(Collected data entries)
##############################
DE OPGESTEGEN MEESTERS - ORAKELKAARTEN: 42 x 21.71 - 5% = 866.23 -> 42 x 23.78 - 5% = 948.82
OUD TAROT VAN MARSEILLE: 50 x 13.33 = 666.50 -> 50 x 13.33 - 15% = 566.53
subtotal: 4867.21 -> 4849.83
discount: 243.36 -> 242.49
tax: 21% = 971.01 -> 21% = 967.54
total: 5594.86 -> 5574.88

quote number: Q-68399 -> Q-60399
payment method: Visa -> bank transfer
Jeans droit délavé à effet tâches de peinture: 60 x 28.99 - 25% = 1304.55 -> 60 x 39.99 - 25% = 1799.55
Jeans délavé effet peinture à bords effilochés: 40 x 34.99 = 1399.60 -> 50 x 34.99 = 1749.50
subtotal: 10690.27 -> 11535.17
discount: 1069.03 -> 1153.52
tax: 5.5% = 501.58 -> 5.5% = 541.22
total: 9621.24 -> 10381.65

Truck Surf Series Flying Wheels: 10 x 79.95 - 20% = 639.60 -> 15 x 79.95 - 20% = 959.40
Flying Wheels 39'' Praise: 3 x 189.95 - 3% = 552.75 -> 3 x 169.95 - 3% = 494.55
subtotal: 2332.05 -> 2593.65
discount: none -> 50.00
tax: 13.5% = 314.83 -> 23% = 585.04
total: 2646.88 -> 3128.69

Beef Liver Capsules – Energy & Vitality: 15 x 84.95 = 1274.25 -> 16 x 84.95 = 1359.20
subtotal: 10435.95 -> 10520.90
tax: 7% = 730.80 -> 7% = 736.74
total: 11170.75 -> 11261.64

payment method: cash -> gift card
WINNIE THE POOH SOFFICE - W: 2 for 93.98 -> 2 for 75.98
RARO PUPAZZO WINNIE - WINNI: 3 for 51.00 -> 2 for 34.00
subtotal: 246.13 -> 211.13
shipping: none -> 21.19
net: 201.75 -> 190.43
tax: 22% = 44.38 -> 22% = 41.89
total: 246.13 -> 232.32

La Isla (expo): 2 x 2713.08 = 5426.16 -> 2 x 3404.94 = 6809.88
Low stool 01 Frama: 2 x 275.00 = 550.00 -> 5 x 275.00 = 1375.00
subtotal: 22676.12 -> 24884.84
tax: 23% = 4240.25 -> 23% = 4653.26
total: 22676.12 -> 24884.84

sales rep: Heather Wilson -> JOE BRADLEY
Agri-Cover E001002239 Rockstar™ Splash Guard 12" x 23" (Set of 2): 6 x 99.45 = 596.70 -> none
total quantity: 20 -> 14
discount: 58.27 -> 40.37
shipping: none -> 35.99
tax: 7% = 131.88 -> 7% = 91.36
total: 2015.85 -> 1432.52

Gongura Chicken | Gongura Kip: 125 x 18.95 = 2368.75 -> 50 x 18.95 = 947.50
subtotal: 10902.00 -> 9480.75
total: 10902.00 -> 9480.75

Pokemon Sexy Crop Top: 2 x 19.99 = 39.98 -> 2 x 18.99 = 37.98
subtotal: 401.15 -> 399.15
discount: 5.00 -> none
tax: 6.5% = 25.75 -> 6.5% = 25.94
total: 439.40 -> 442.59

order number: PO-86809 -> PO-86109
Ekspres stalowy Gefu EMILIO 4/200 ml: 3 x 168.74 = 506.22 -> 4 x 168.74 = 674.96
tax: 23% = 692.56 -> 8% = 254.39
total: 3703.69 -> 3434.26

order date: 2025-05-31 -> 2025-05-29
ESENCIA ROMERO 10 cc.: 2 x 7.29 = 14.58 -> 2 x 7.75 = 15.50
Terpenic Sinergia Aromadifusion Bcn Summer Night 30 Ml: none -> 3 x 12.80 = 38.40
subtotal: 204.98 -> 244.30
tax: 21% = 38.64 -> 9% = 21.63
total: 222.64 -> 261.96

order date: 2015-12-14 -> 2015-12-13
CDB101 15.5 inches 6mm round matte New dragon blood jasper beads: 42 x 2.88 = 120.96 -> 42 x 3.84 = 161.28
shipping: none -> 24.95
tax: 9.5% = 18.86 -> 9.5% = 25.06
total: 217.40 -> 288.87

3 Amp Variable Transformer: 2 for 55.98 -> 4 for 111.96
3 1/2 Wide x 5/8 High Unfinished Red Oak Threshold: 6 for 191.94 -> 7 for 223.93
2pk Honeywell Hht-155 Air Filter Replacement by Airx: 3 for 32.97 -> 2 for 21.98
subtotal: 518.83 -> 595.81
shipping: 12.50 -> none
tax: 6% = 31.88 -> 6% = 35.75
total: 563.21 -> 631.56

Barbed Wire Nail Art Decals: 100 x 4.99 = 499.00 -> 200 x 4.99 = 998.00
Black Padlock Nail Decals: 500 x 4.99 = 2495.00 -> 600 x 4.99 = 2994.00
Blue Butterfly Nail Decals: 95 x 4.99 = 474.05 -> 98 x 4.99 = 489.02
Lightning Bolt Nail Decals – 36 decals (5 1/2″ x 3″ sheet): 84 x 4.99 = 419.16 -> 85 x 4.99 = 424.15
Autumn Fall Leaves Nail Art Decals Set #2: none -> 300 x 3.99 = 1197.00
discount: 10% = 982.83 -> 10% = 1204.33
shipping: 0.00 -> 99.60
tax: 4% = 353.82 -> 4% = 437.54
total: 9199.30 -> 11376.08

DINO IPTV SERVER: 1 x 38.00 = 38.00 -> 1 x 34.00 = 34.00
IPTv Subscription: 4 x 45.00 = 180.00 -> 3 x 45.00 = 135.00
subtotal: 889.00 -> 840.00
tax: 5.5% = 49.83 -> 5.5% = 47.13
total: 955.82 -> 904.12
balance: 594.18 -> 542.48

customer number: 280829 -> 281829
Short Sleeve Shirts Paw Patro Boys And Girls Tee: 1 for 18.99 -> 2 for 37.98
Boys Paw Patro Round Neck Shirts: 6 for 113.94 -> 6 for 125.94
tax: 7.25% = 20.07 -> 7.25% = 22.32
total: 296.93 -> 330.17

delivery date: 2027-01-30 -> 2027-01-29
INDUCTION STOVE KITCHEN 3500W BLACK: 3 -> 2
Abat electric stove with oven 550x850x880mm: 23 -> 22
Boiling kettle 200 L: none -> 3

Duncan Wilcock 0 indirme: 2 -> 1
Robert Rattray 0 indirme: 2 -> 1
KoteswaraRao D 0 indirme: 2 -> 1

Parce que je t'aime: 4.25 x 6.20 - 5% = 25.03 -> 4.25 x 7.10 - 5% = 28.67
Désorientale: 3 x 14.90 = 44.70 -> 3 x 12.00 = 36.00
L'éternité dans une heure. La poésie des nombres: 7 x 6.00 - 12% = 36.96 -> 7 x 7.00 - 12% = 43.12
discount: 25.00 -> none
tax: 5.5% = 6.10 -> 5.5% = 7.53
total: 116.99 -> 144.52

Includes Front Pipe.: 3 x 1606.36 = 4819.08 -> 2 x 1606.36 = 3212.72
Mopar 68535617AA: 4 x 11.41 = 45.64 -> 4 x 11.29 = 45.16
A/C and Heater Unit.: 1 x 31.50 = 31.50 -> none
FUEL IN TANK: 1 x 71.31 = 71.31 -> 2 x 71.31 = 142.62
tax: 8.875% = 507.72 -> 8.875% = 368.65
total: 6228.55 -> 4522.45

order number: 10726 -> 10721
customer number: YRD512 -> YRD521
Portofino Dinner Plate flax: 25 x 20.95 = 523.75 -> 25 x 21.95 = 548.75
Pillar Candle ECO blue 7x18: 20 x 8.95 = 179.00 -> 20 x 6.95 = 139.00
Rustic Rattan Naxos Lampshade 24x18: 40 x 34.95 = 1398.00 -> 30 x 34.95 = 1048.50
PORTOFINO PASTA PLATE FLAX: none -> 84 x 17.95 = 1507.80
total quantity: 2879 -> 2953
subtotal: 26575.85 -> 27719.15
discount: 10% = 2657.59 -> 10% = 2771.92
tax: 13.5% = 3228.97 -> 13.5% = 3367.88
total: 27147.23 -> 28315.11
##############################
WHAT THE EXERCISE ASKS
Go line by line through the records above and copy each one containing "quantity".

WRITTEN ANSWER
total quantity: 20 -> 14
total quantity: 2879 -> 2953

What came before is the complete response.